– Не могу. Совсем не могу. Это любовь. Я схожу с ума. Безумие. Он простит. Возьми документы сына.

–Что-о-о?

      Мгновенная догадка подбросила Олю с полки. Верка собирается бросить ей своего сына, сбежать с Казбеком, заставить объяснять это её мужу Юрке.

– Сейчас граница, тебя никто никуда не пустит. Снимай свой парадно-эротичный наряд и ложись спать. Утром образумишься – сама над собой смеяться будешь. Вера!

– Я всё решила, до границы одна станция, я соскочу. Прошу, присмотри за ребёнком, в сумках всё необходимое есть, ты же сама мать, поймешь, что надо.

Мысль, что Верка это спланировала, сразу и прочно засела в Олиной голове.

– Вера! Вера!

В темноте Веркин прыжок никто не заметил, только под её быстрыми ногами зашуршал песок и мелкие камни. Вслед Оля бросила ей сумку с вещами и документами. Бледная фигура пошла быстро к перрону, голос сдавлено крикнул: «Ничего мне не говори! Я все решила!» Набрав Веркин номер телефона, подруга попросила: «Если будет плохо или передумаешь, набери меня, придумаем что-нибудь». Это было последнее, что она могла предложить этой сумасшедшей.

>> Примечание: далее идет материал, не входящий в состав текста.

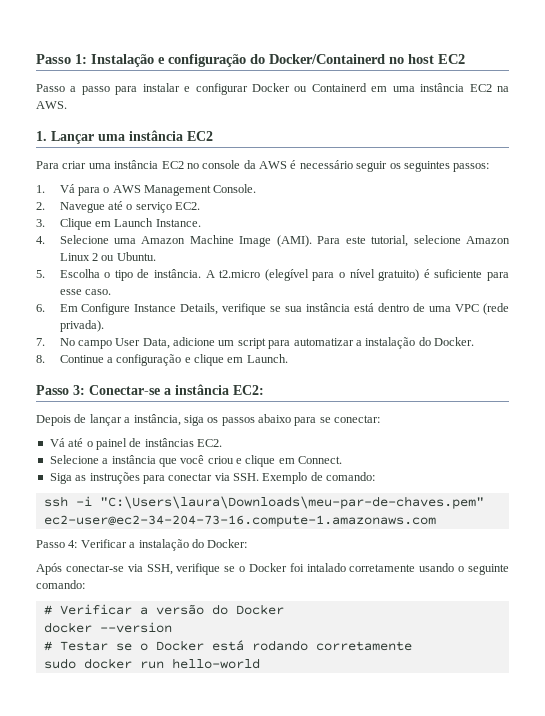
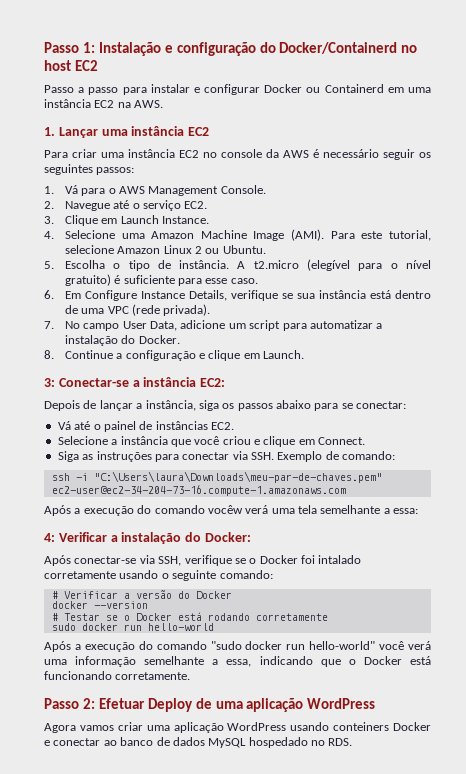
- Passo 3: Conectar-se a instância EC2:
+ 3: Conectar-se a instância EC2:
- Passo 4: Verificar a instalação do Docker:
+ Após a execução do comando vocêw verá uma tela semelhante a essa:
+ 4: Verificar a instalação do Docker:
+ Após a execução do comando "sudo docker run hello-world" você verá uma informação semelhante a essa, indicando que o Docker está funcionando corretamente.
+ Passo 2: Efetuar Deploy de uma aplicação WordPress
+ Agora vamos criar uma aplicação WordPress usando conteiners Docker e conectar ao banco de dados MySQL hospedado no RDS.

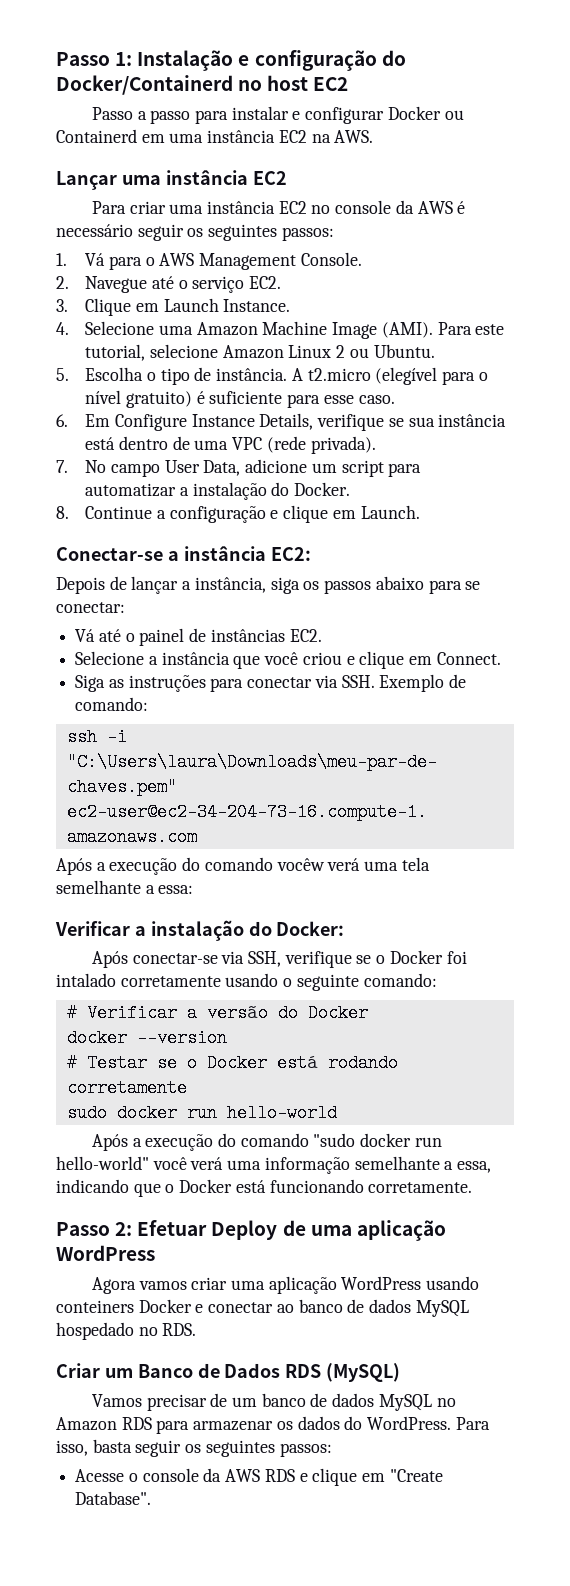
- 1. Lançar uma instância EC2
+ Lançar uma instância EC2
- 3: Conectar-se a instância EC2:
+ Conectar-se a instância EC2:
- 4: Verificar a instalação do Docker:
+ Verificar a instalação do Docker:
+ Criar um Banco de Dados RDS (MySQL)
+ Vamos precisar de um banco de dados MySQL no Amazon RDS para armazenar os dados do WordPress. Para isso, basta seguir os seguintes passos:
+ Acesse o console da AWS RDS e clique em "Create Database".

«Гранат! Красный гранат! Сочный гранат! Пробуем гранат!» – пел кто-то в ушах голосом продавца гранатов.

Верку Оля встретила уже в сентябре. Она вернулась домой через пять дней, почти как обещала Оля чужому мужу. Когда Верка на перекладных добралась до Крыма и ранним утром прибежала на рынок в своем красном сарафане и зрачками, расширенными страстью, Казбек мило беседовал с молодой туристкой, ещё не тронутой загаром, о том, что не только красные гранаты могут быть спелыми, но и даже самые бледные на вид. Верку Казбек, как водится, не узнал. Прослонявшись ещё около двух дней по пустеющим пляжам, она поняла, что лето и любовь подошли к концу, и пора бы вернуться в обычную жизнь, к мужу. Тем более что попугай седого старика на набережной вытянул для неё из старой шляпы записку: «Собачьего нрава не изменишь». Охнув, Верка купила обратный билет. Никто ни о чём не узнал, только Веркин сын как-то утром позвонил Оле и счастливым голосом сообщил: «Мама вернулась!»


Любаша

Мечтой всего Любашиного детства было наесться досыта.

Полуголодное существование развивало фантазию. Любаша засыпала, думая о блинах с маслом, которые можно макать в густую, чуть желтоватую сметану, или о маленьких булочках с изюмом и маком, или о рыбном пироге, где много поджаренного лука и яичные круги, смазанные сливочным маслом. Верхом всех фантазий был небольшой, но высокий, в несколько слоев, торт с кремом, белым и розовым, на котором разместились малюсенькие ягодки, цветы, бабочки и, обязательно, завитые буквы в надписи «Поздравляем». Любаша представляла себе, как одними губами снимает с торта ягодки, слизывает розочки и красные завитушки надписи, а потом – доедает бисквит, промазанный клубничным конфитюром. С этой вкусной фантазией и сладким привкусом во рту Любаша и засыпала.

Любашина семья была бедной. Любаша жила с мамой, которая работала гардеробщицей, и отчимом. Отчим, очевидно, нигде не работал, но содержал семью. Маминой зарплаты хватало только на неделю, а потом начинались мучительные дни в ожидании новой. В такие дни мама говорила: «Вот получу получку…» Но после зарплаты ничего не менялось, долги раздавались, покупалась сечка, хлеб и растительное масло, фанфырик для отчима и сигареты. Теперь была очередь отчима, он долго курил взатяг, а потом уходил «на работу». Иной раз он возвращался с пустыми руками и злой, случалось, что-то приносил, и тогда мать начинала метаться по соседям, продавать. После этого в доме появлялась вкусная еда. Но Любаше из еды почти ничего не перепадало, отчим говорил, что кормить «чужое отродье» не станет. Любаша сочувствовала матери и отчиму, им слишком тяжело давалась эта жизнь, она никогда ничего для себя не просила, терпела. Только ночью, в снах своих, она могла отведать таких яств, о которых только слышала или читала.